Methods: Immunoinformatic tools from the Immune Epitope Database (IEDB) were used to direct neutralizing antibodies (nAbs) against hemagglutinin (HA) molecules. T lymphocyte epitopes were predicted using multiple sequence alignment from Clustal Omega. These epitopes were filtered through a pipeline to assess their affinity for major histocompatibility complex (MHC) class 1 molecules and their conservation across various IAV strains.

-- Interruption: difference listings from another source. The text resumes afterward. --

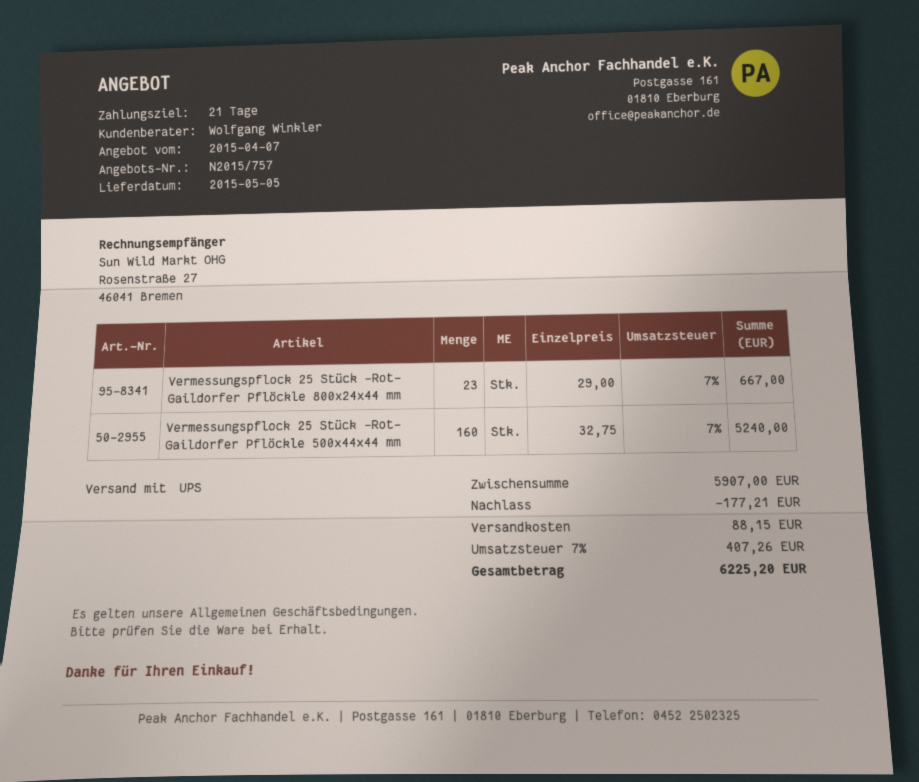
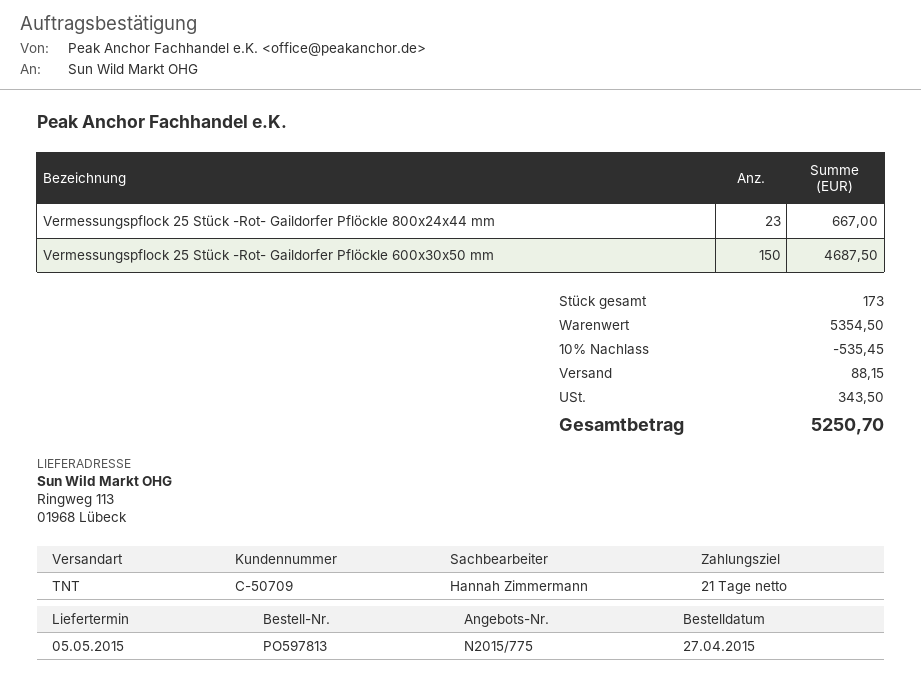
quote number: N2015/757 -> N2015/775
sales rep: Wolfgang Winkler -> Hannah Zimmermann
shipping method: UPS -> TNT
Vermessungspflock 25 Stück -Rot- Gaildorfer Pflöckle 500x44x44 mm: 160 for 5240.00 -> none
Vermessungspflock 25 Stück -Rot- Gaildorfer Pflöckle 600x30x50 mm: none -> 150 for 4687.50
subtotal: 5907.00 -> 5354.50
discount: 177.21 -> 535.45
tax: 407.26 -> 343.50
total: 6225.20 -> 5250.70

Results: After data cleaning, 82,200 of the 91,093 HA amino acid sequences of 15 human-infected IAV strains were eligible for subsequent epitope prediction and conservation assessment. The lengths of the HA amino acid sequences across the 15 strains predominantly fell within the range of 560–567 amino acids. MHC class 1 interaction analysis revealed 16 antigenic sequences generally located in the stalk domain of HA. Among those, 11 were found to have a consensus. Five consensus sequences with strong binding scores were converted into universal mRNA sequences that were ready to be used for subsequent vaccine research.
Conclusion: Consesus and antigenic HA sequences were successfully designed for use against diverse IAV strains, particularly those circulating in Vietnam. The use of immune-informatics tools with stalk-directed strategies has been shown to be an effective step in viral vaccine development.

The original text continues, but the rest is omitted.